Mit einer ausladenden Armbewegung schlug er die Bogentür auf und zog sie hinter uns beiden zu.
In diesem Teil des Schlosses war kein Dienstbote zu sehen, es waren nicht einmal Stimmen zu hören. Selbst die Geigenmusik war verstummt und ich vermutete, dass wir komplett alleine waren.
Cifan brachte mich in einen Teil des Turms, den ich noch nie gesehen hatte. Er führte mich geradewegs an Cecilias Zimmer vorbei, in die oberen Etagen. Noch im Gang drehte er sich zu mir um.
»Ich kenne die Frau, der du ständig hinterherschleichst ziemlich gut«, fuhr er langsam fort, »ich nehme an, das bist du auch heute, sonst hättest du sie nicht gesehen.«
Ich nickte, wich aber seinem Blick aus. Was das für Konsequenzen nach sich zog, wollte ich gar nicht erst wissen.
Cifan sagte es mir nicht - noch nicht. Stattdessen drehte er sich wieder um und schritt eine Wendeltreppe empor. An den blassen Marmorwänden hingen einige Gemälde, die zu meiner Verwunderung nicht etwa Portraits zeigten - stattdessen waren hinreißende Landschaften auf die Leinwände gemalt mit moosgrünen Hügeln, riesigen uralten Bäumen, Teichen, in denen Schwäne tanzten und Wasser, in dem die Sterne schwammen.
Vor einer Malerei, die eine junge Frau in einem rüschenbesetzten Kleid zeigte, blieben wir stehen. Die junge Dame hatte die Augen geschlossen und hielt eine Geige in der Hand, mit der sie konzentriert musizierte. Farben wirbelten um sie herum, eine ganze Bandbreite an Gold- und Silbertönen. Selbst ein Hauch von Blau war in dem Farbgemisch zu erkennen.
Cifan räusperte sich und lenkte somit meine Aufmerksamkeit auf sich zurück.
»Ich weiß was es mit Cecilias Geige auf sich hat, wollte es dir aber nicht direkt sagen, weil ich vermutet hatte, dass du vielleicht verängstigt sein könntest. Dieses Bild sollte das meiste erklären.«
Ich atmete einmal tief durch. Farben. Ja genau das hatte ich immer gesehen, wenn ich Cecilia heimlich belauscht hatte. Doch es war weitaus mehr gewesen als das. Ich hatte Dinge wahrgenommen und empfunden, die sich mit Worten nicht beschreiben ließen.
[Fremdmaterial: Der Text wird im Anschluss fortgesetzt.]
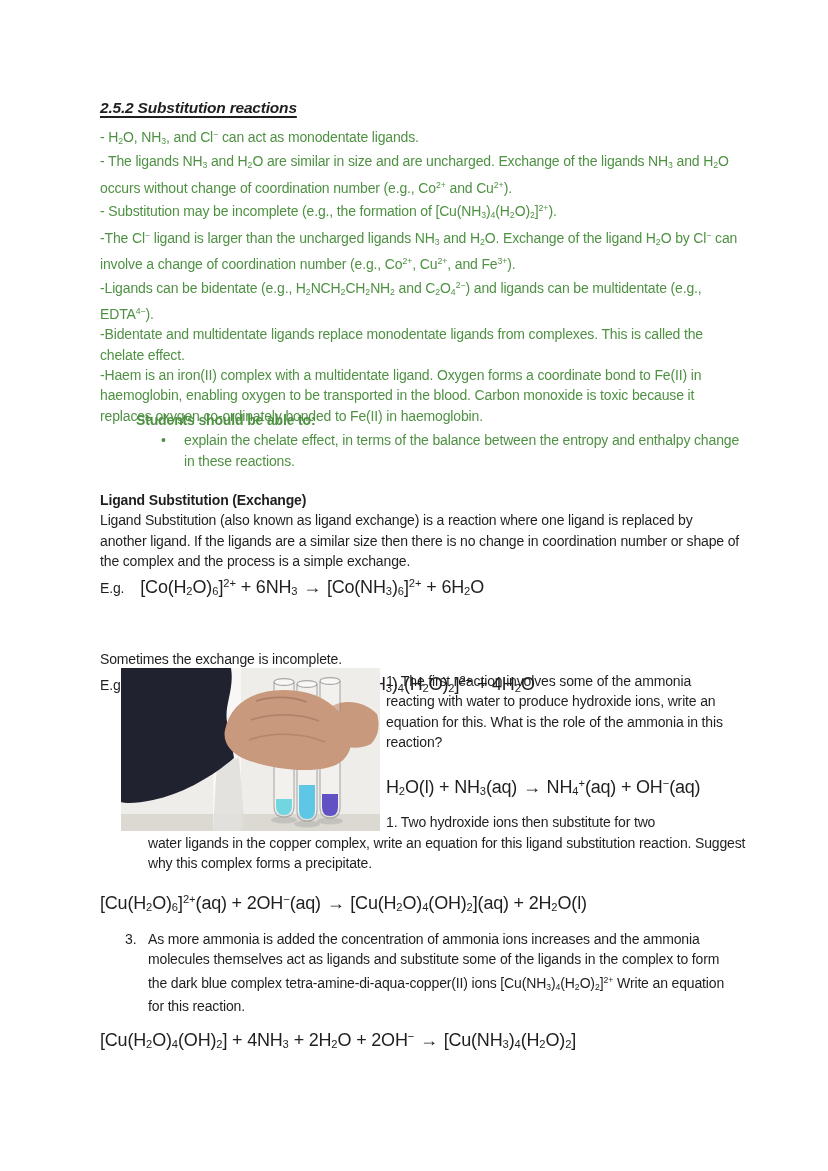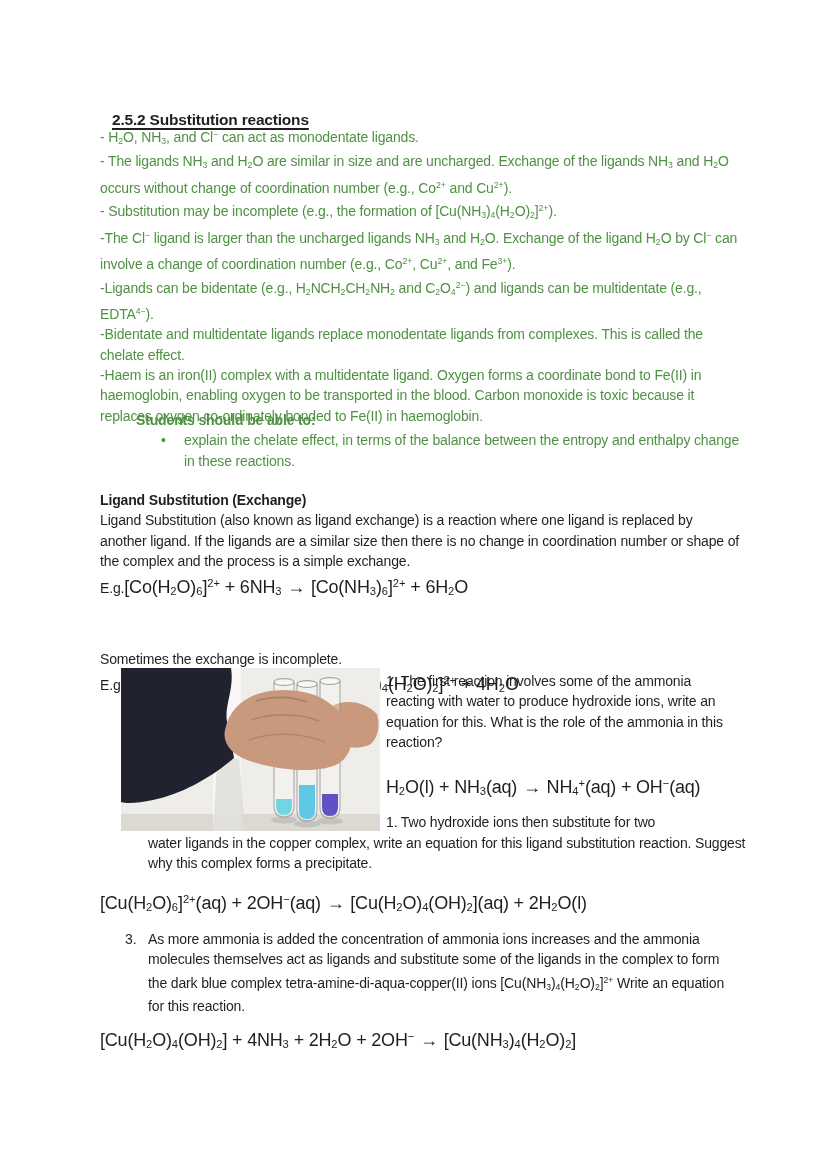--- a/index.html
+++ b/index.html
@@ -33,7 +33,7 @@
 
 <div class="page">
 
-  <h1 class="abs doc-title" style="left:100px; top:99px; margin:12px;">2.5.2 Substitution reactions</h1>
+  <h1 class="abs doc-title" style="left:100px; top:99px; margin:0;font-style:italic;">2.5.2 Substitution reactions</h1>
 
   <div class="abs body-text green" style="left:100px; top:124px; width:640px;">
     <p>- H<sub>2</sub>O, NH<sub>3</sub>, and Cl<sup>−</sup> can act as monodentate ligands.</p>

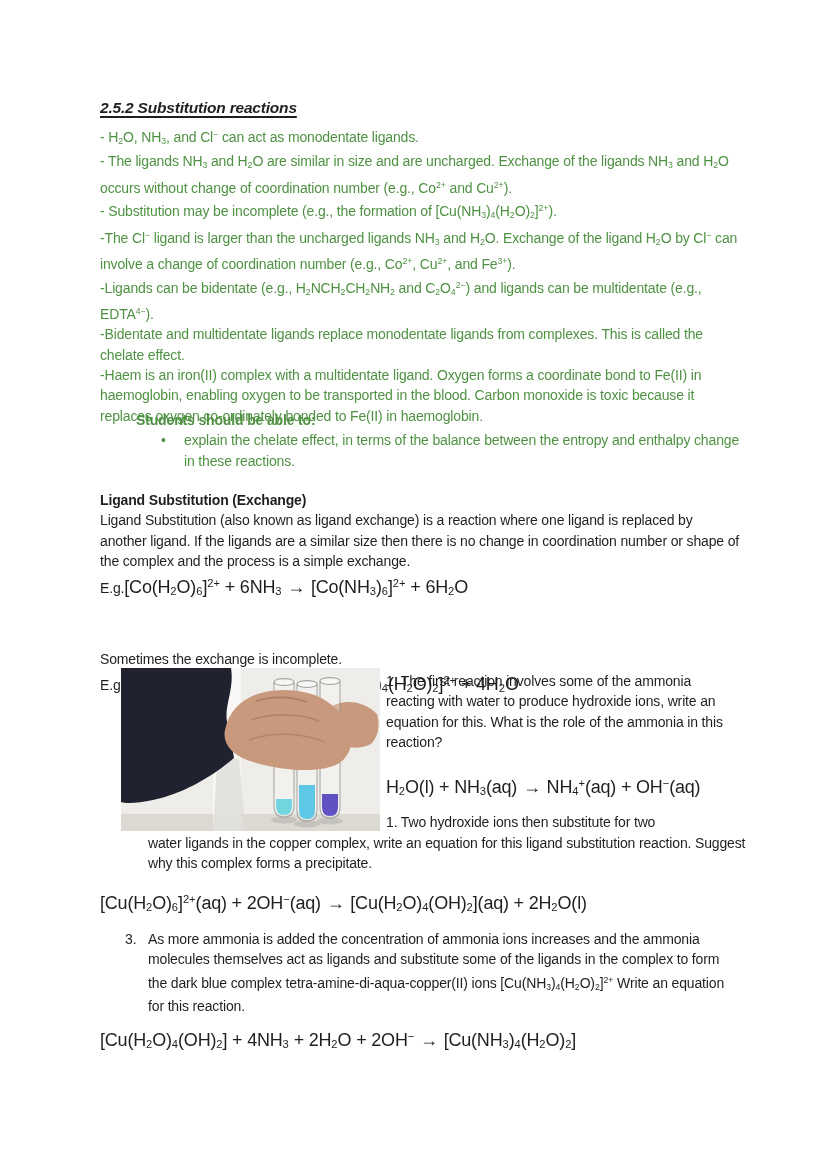--- a/index.html
+++ b/index.html
@@ -21,7 +21,7 @@
   sup { font-size:62%; vertical-align:0.55em; letter-spacing:0; }
   .arr { font-weight:700; padding:0 1px; }
   .eq { font-size:18px; line-height:21px; letter-spacing:-0.2px; white-space:nowrap; }
-  .eq-row { display:flex; gap:0; align-items:baseline; }
+  .eq-row { display:flex; gap:16px; align-items:baseline; }
   .bullet-row { display:flex; }
   .bullet-marker { flex:0 0 23px; text-align:left; }
   .num-row { display:flex; }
Cifan deutete auf die hübsche Geigerin, die auf dem Bild zu sehen war. »Diese junge Dame ist ebenso wie Cecilia eine Ophuna. Ophunas sind auserwählte Frauen, die für mich im Geheimen arbeiten.«
Cifans Blick fiel durch ein Sprossenfenster und verlor sich in der Ferne.
Fragend musterte ich ihn. »Wieso im Geheimen?«
»Weil sie mit ihren Liedern zaubern können. Sie sind Meister der Magie und schaffen es, sie mithilfe ihrer Musik zu formen und auf etwas auszurichten.«
Aus seiner Kehle drang ein tiefer, Scherer Laut, als er weiterschritt und mich zu einem Gemälde führte, das dieselbe Frau abbildete, die leblos auf einem Schwan kauerte, während hinter ihr die Sonne unterging.
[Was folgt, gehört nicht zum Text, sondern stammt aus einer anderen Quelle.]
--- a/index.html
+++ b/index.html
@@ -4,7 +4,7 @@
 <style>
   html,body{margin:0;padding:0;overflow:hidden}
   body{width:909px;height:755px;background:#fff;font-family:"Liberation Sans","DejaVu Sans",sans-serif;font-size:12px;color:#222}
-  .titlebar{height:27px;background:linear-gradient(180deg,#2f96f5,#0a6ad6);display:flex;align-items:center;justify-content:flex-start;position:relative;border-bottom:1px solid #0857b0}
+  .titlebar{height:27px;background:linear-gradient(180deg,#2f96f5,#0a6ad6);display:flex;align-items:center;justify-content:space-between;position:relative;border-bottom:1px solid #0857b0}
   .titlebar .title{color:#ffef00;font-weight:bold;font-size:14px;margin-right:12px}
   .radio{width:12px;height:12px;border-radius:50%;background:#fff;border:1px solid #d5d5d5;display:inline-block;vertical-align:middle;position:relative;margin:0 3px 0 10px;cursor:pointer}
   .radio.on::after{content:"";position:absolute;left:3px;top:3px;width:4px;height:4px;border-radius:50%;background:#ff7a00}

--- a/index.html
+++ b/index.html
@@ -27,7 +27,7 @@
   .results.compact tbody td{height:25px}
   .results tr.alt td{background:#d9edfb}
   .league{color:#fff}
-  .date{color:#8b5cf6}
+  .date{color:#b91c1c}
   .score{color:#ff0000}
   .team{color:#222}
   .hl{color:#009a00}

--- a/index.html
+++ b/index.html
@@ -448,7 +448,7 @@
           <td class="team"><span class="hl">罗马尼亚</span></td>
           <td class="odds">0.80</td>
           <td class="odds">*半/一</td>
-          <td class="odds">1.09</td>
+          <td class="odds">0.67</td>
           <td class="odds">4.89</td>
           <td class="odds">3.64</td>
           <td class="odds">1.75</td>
»Nur leider ist diese Begabung ein ebenso großer Fluch wie auch Segen. Die Ophunas sind Sellatas' wertvollster Schatz. Sie besitzen Fähigkeiten, die kein anderer hat, und mit denen sie versuchen, für Frieden zu sorgen. Jedoch darf niemand wissen, dass es sie gibt, außer der königlichen Familie.«
Ich schluckte schwer. »Weil sie so besonders sind«, vermutete ich.
Cifan nickte bedächtig. »Sie wären in ständiger Gefahr wenn jemand von ihnen wüsste, da es genügend Leute gibt, die sie ausnutzen oder den Frieden zerstören wollen würden. Es kann nur eine Ophuna geben. Erst wenn diese stirbt, wird eine neue erwählt. Deshalb müssen wir so vorsichtig sein.«
Nachdenklich betrachtete ich ihn. Zauberei existierte also tatsächlich... Doch was bedeutete das? Was gab es dann noch alles? Und was würde passieren, falls dieses Wissen an die Öffentlichkeit gelangte? Ein Klos verengt mir den Hals. Das wollte ich mir gar nicht erst vorstellen.
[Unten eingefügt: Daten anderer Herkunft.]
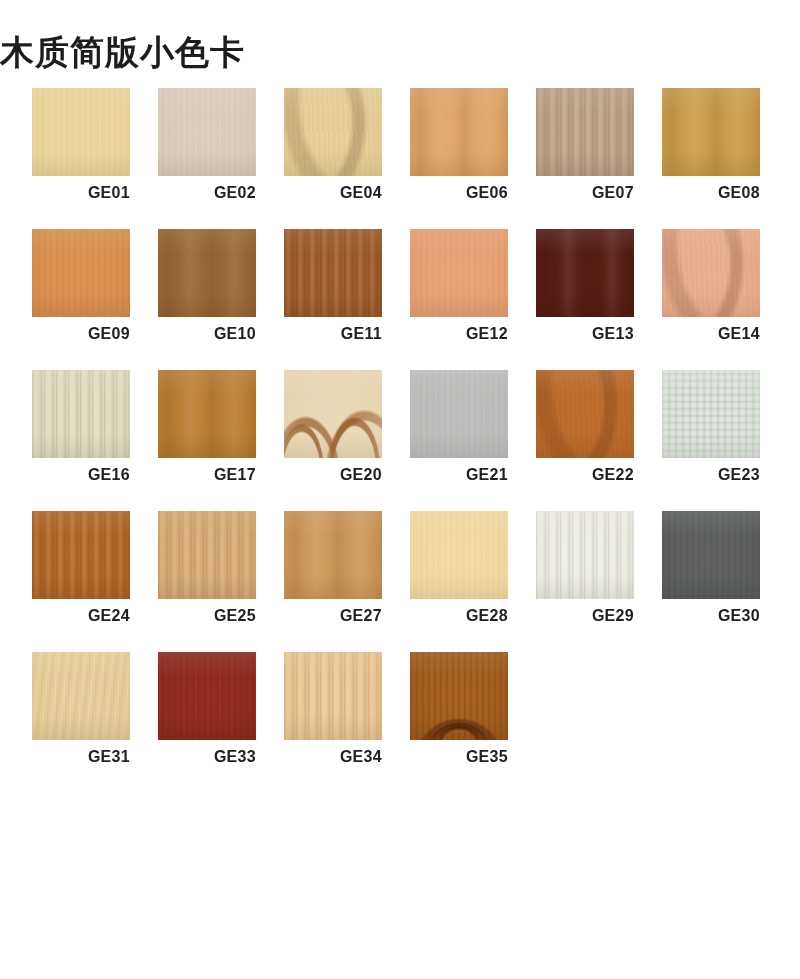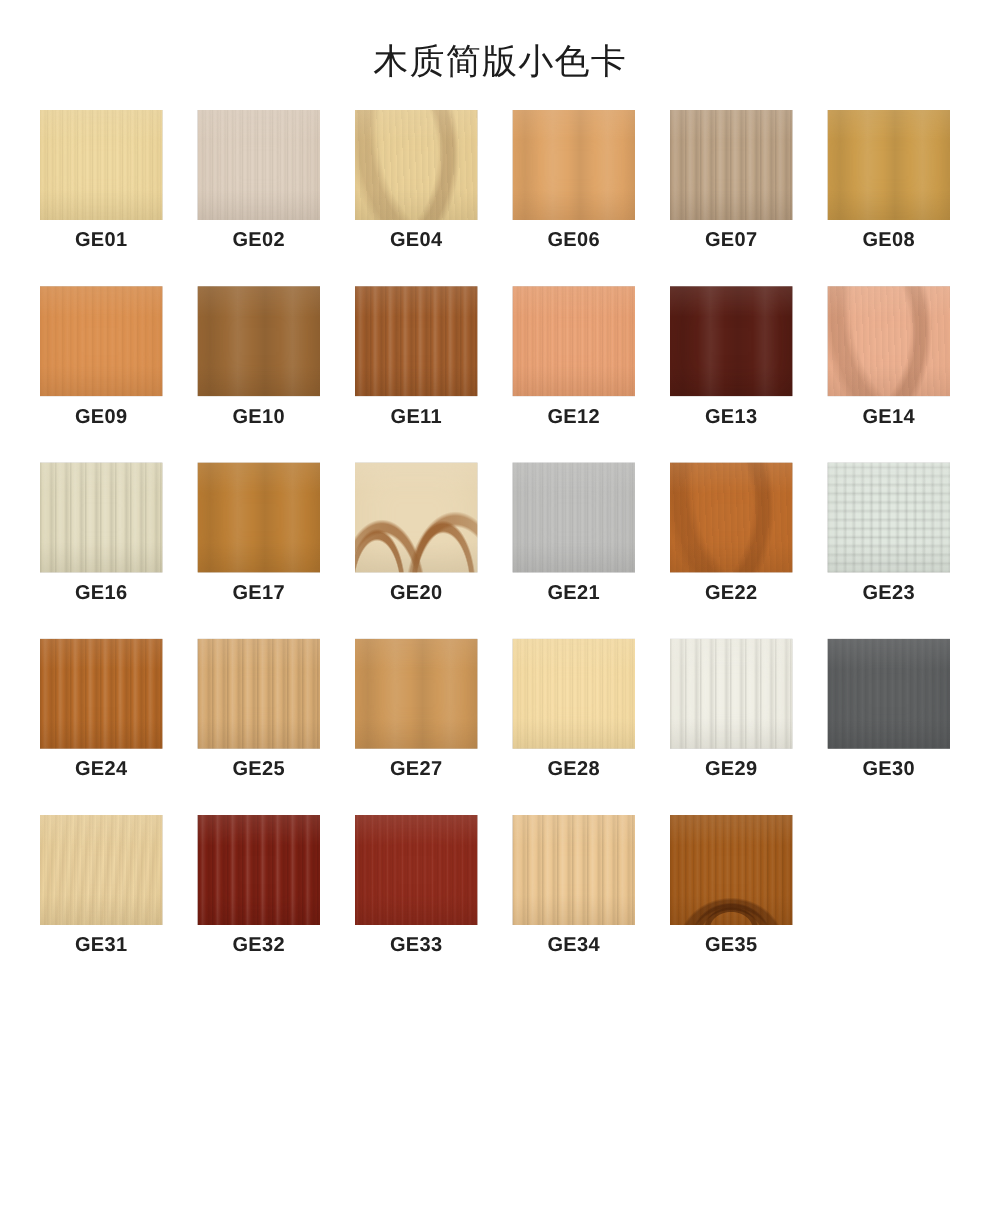--- a/index.html
+++ b/index.html
@@ -29,9 +29,9 @@
     top: 30px;
     left: 0;
     width: 800px;
-    text-align: center;
-    font-size: 28px;
-    font-weight: 400;
+    text-align: left;
+    font-size: 34px;
+    font-weight: 700;
     letter-spacing: 1px;
     color: #1d1d1d;
     font-family: "DejaVu Sans", "Liberation Sans", sans-serif;

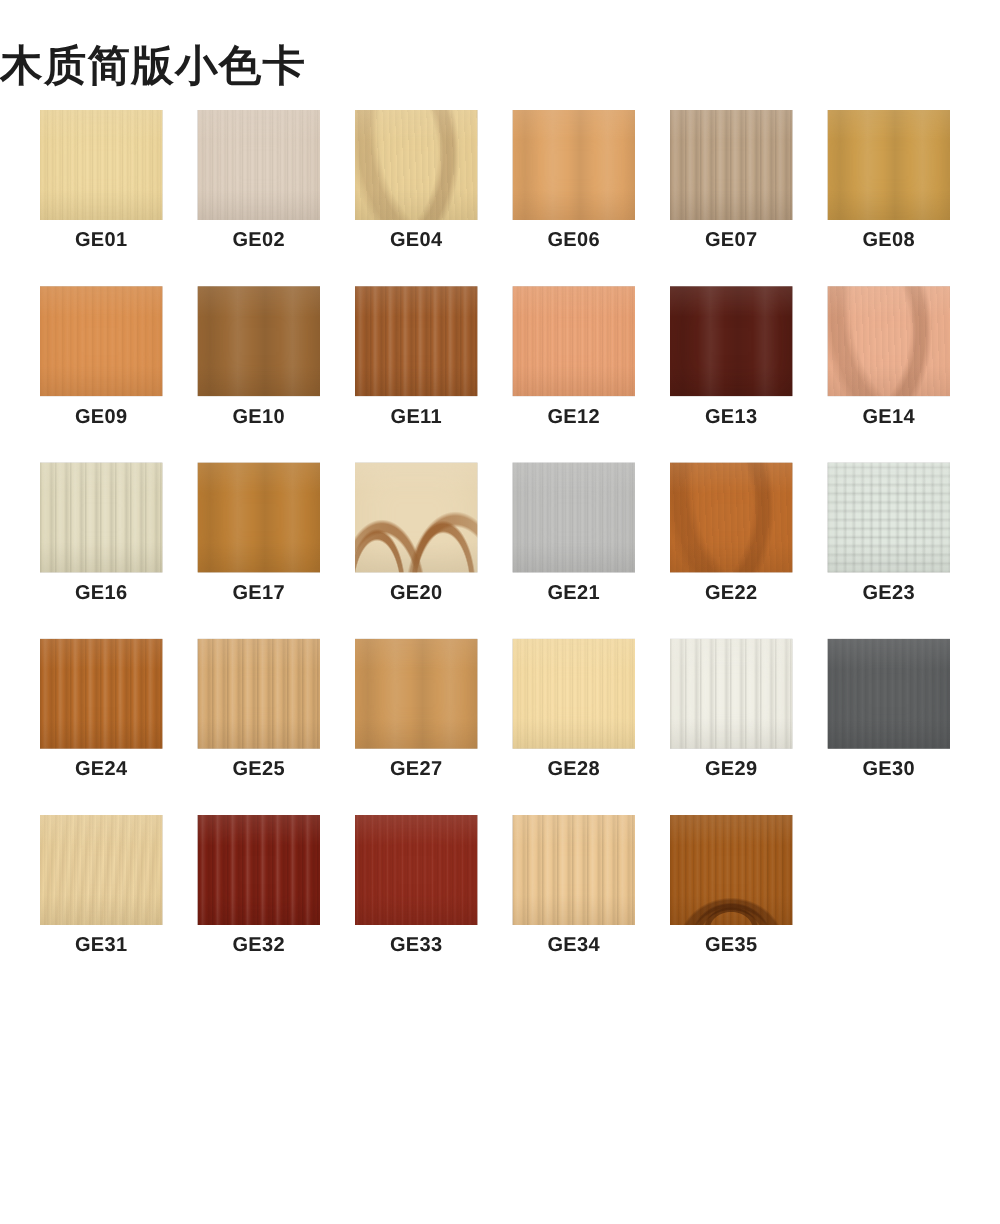--- a/index.html
+++ b/index.html
@@ -72,7 +72,7 @@
 
   .label {
     margin-top: 7px;
-    text-align: center;
+    text-align: right;
     font-size: 16px;
     font-weight: 700;
     color: #212121;

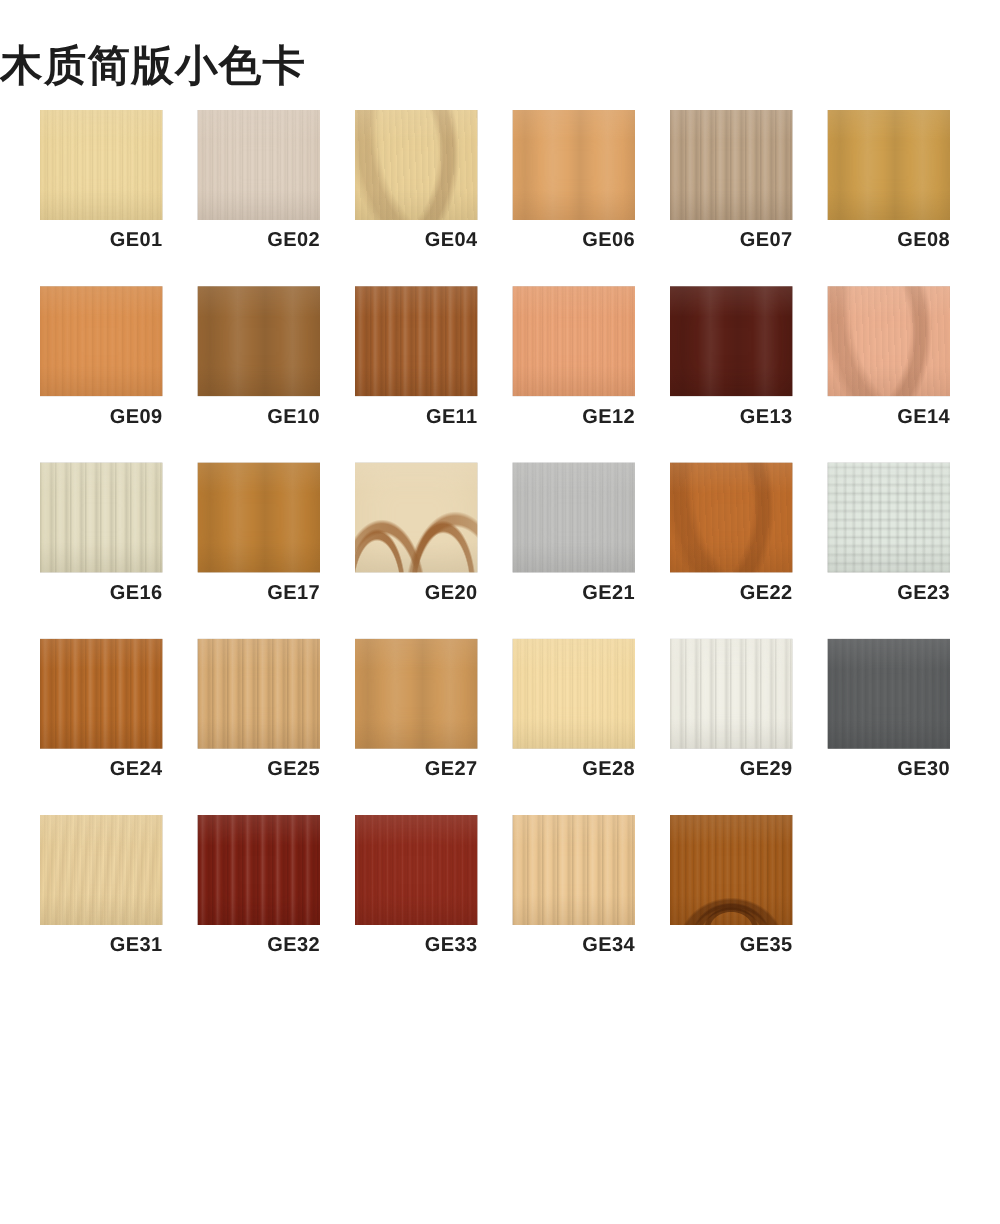--- a/index.html
+++ b/index.html
@@ -361,13 +361,6 @@
         <div class="label">GE31</div>
       </div>
       <div class="cell">
-        <div class="swatch bordered">
-          <div class="tex g-plank" style="background-color: rgb(126, 33, 20); box-shadow: rgba(104, 23, 12, 0.4) 0px 0px 26px 4px inset;"></div>
-          <div class="sheen"></div>
-        </div>
-        <div class="label">GE32</div>
-      </div>
-      <div class="cell">
         <div class="swatch">
           <div class="tex g-fine" style="background-color: rgb(144, 44, 29); box-shadow: rgba(120, 32, 19, 0.4) 0px 0px 26px 4px inset;"></div>
           <div class="sheen"></div>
Ich starrte das Abbild der Ophuna noch eine Weile lang nachdenklich an und versuchte das, was Cifan mir eben erzählt hatte, zu verarbeiten. Er hatte also doch von Anfang an gewusst, dass die Geige magisch war und dennoch gewollt, dass ich von Cecilia unterrichtet wurde. Er war nicht einmal verärgert gewesen, als ich ihr nachgeschlichen war, obwohl das für mich den Tod hätte bedeuten können.
Nur warum?
»Wieso ist es Euer Wunsch, dass sie mich unterrichtet?«, fragte ich geradeheraus.
Meine Augen wurden schmäler und ich fügte scharf hinzu: »Ihr habt mich nicht gewarnt, mir nicht einmal erzählt, dass es Magie überhaupt gibt. Wäre ich nicht von alleine darauf gekommen, dann hätte ich das wahrscheinlich erst erfahren,wenn mir irgendwas passiert wäre!«
Anstatt empört zu sein blinzelte der König einsichtig. »Du hast recht, ich hätte dich warnen sollen. Aber ich habe es dennoch nicht getan, weil ich dich nicht abschrecken wollte.«
»Ihr hättet mich in Gefahr gebracht, ohne dass ich es wüsste!«, warf ich ihn an den Kopf, »vielleicht hätte ich mich ausversehen verzaubert oder verflucht oder was weiß ich!«
Wutentbrannt funkelte ich ihn an, meine Hände ballten sich so fest zu Fäusten, dass meine Knöchel hervortraten.
Cifan hätte mich für so eine Unverschämtheit wahrscheinlich köpfen lassen können. Dennoch blieb er ruhig. Er bestrafte mich nicht, entschuldigte sich aber auch nicht. Stattdessen sah er mich grimmig an kehrte den Gemälden den Rücken zu.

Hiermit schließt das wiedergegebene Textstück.